Read Mujeres sin pareja Online

Authors: George Gissing

Tags: #Drama

Mujeres sin pareja (9 page)

En una esquina cercana a Scotcher's se cruzó con una joven alta de rasgos ordinarios que vestía de forma llamativa y que parecía haber estado callejeando. Se trataba de la señorita Eade.

—Quiero hablar con usted, señorita Madden. ¿Adónde ha ido esta mañana con el señor Bullivant?

Su voz no podía ser más característica de una dependienta de Londres. Por su tono se adivinaba que estaba irritada.

—¿Con el señor Bullivant? A ninguna parte.

—Pero si les he visto coger juntos el ómnibus en Kennington Park Road.

—¿Ah sí? —respondió Monica con frialdad—. No es culpa mía que el señor Bullivant fuera en mi misma dirección.

—¡Ah, muy bien! Creía que se podía confiar en usted. Pero no crea que me importa…

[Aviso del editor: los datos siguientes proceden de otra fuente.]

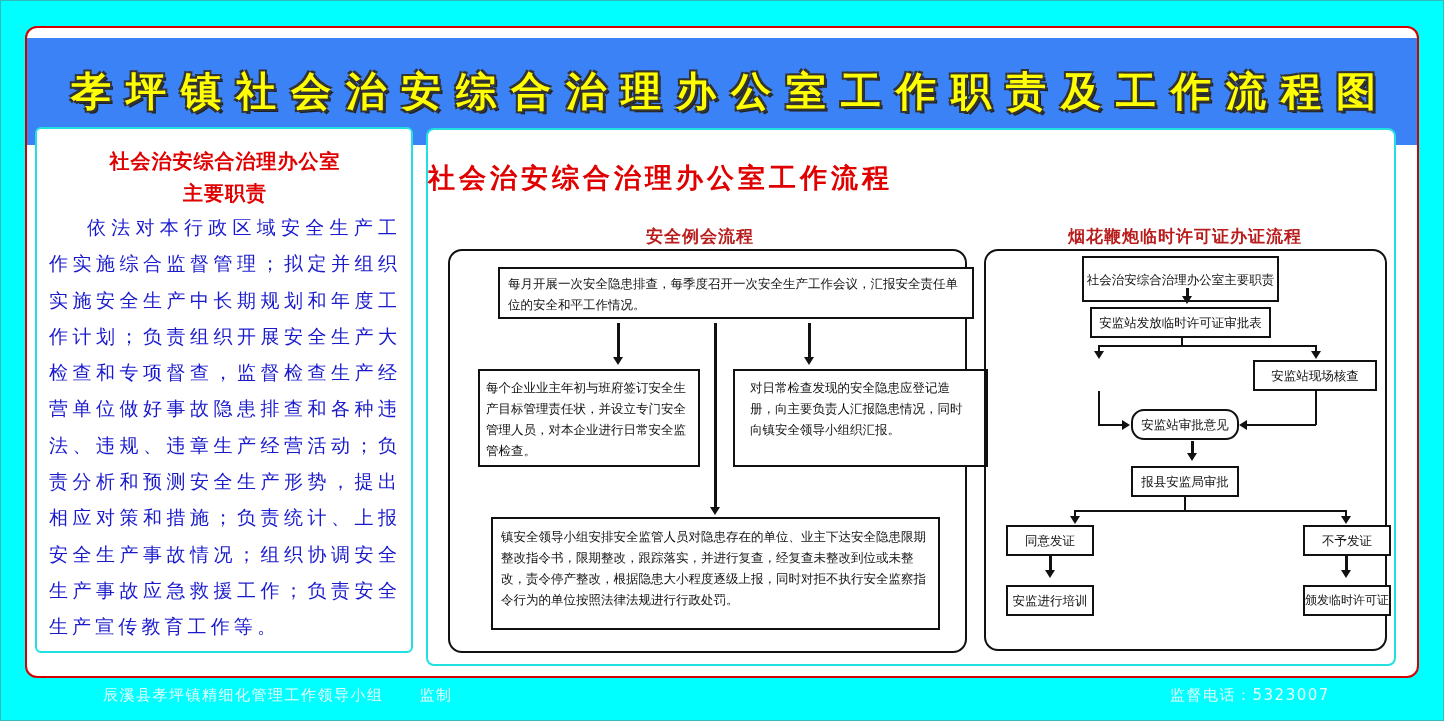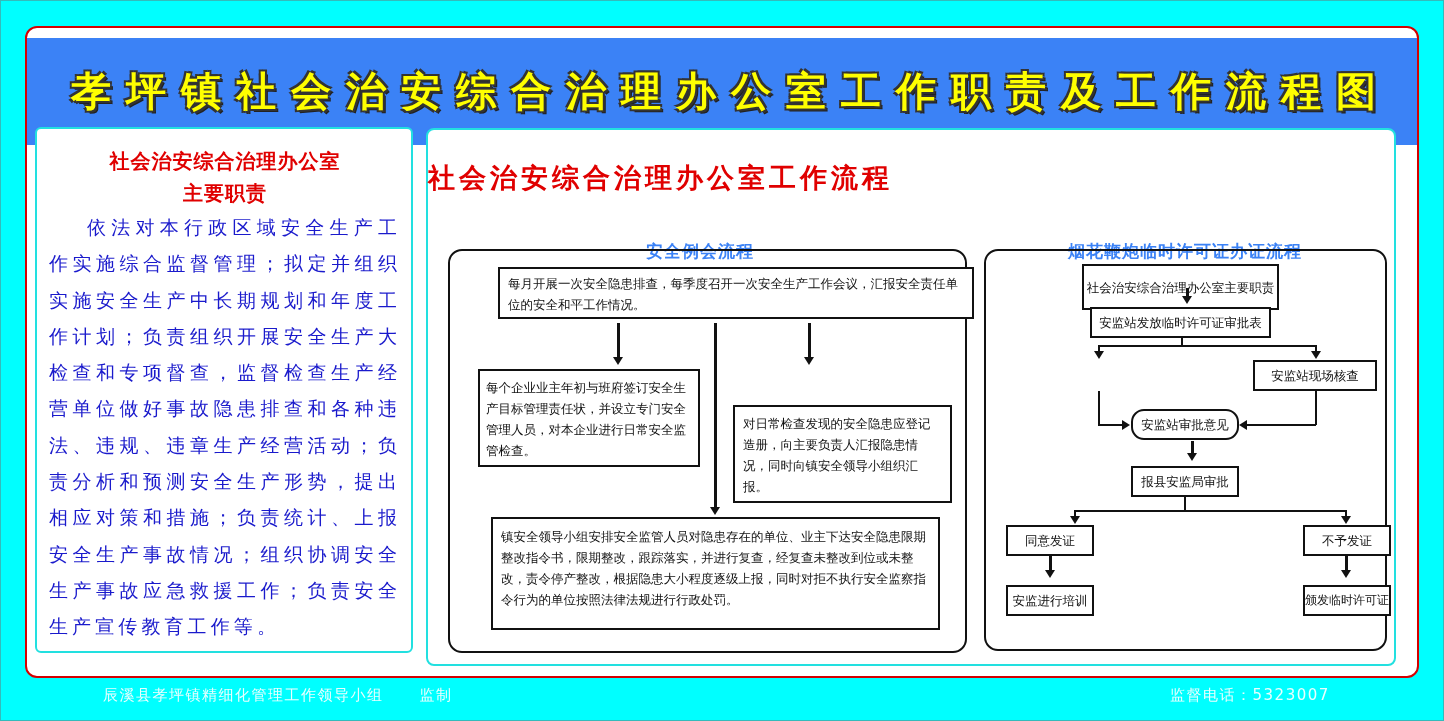"安全例会流程" .sub-title { color: #3b82f6 -> #b91c1c; margin-top: 15px -> none }
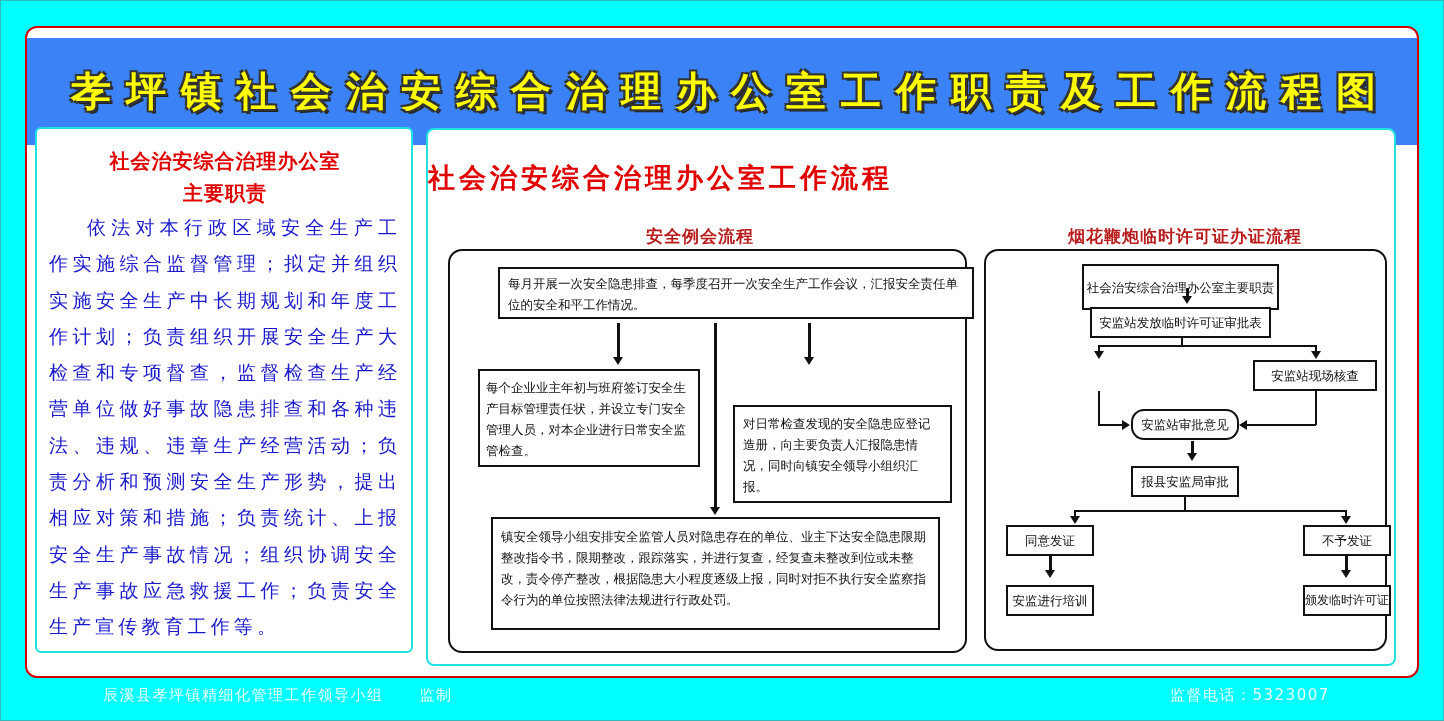"社会治安综合治理办公室主要职责" div.box { margin-top: 8px -> none }
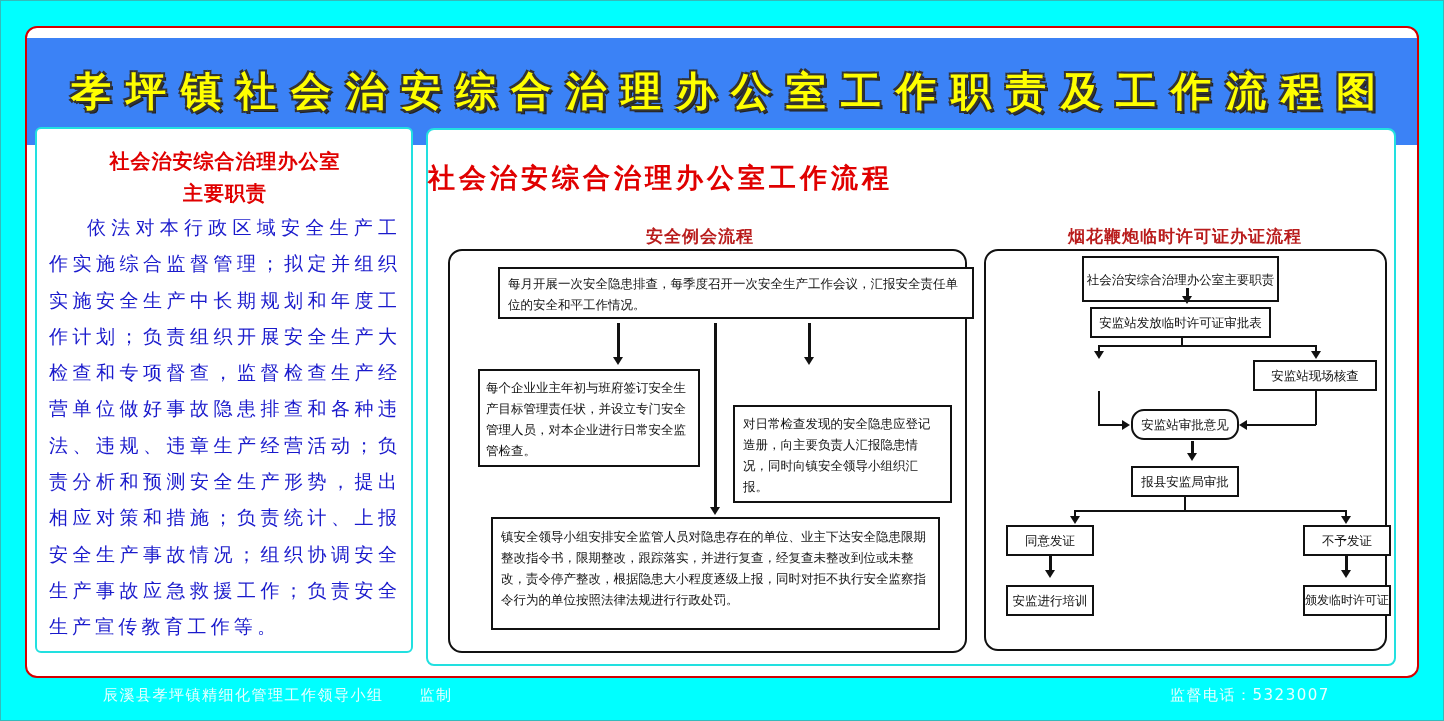"对日常检查发现的安全隐患应登记造册，向主要负责人汇报隐患情况，同时向镇安全领导小" div.box { margin-top: 36px -> none; padding: 6px 8px -> 6px 15px; width: 219px -> 255px }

—Se está usted poniendo en ridículo, señorita Eade —exclamó Monica, cuyos nervios en ese momento no le permitían utilizar su paciencia con aquella chiquilla celosa—. Sólo puedo decirle que no he vuelto a acordarme del señor Bullivant desde que se bajó del ómnibus en Clapham Road. Estoy harta de hablar de eso.

—Bueno, ande, no se enfade. Acompáñeme a dar un paseo mientras me cuenta…

—Estoy demasiado cansada. Y no tengo nada que contarle.

—Oh, muy bien, si va a ponerse desagradable…

Monica siguió caminando, pero la joven pronto la alcanzó.

—No sea mala conmigo, señorita Madden. No digo que usted quisiera que él fuera en el ómnibus con usted. Pero podría contarme lo que le ha dicho.

—Nada de nada, excepto que quería saber adónde me dirigía, que por otra parte no era asunto suyo. Hice lo que pude por usted. Le dije que si le pedía que fuera con él río arriba usted no le rechazaría.

—¡Eso le dijo! —la señorita Eade echó hacia atrás la cabeza—. No creo que fuera un comentario muy delicado.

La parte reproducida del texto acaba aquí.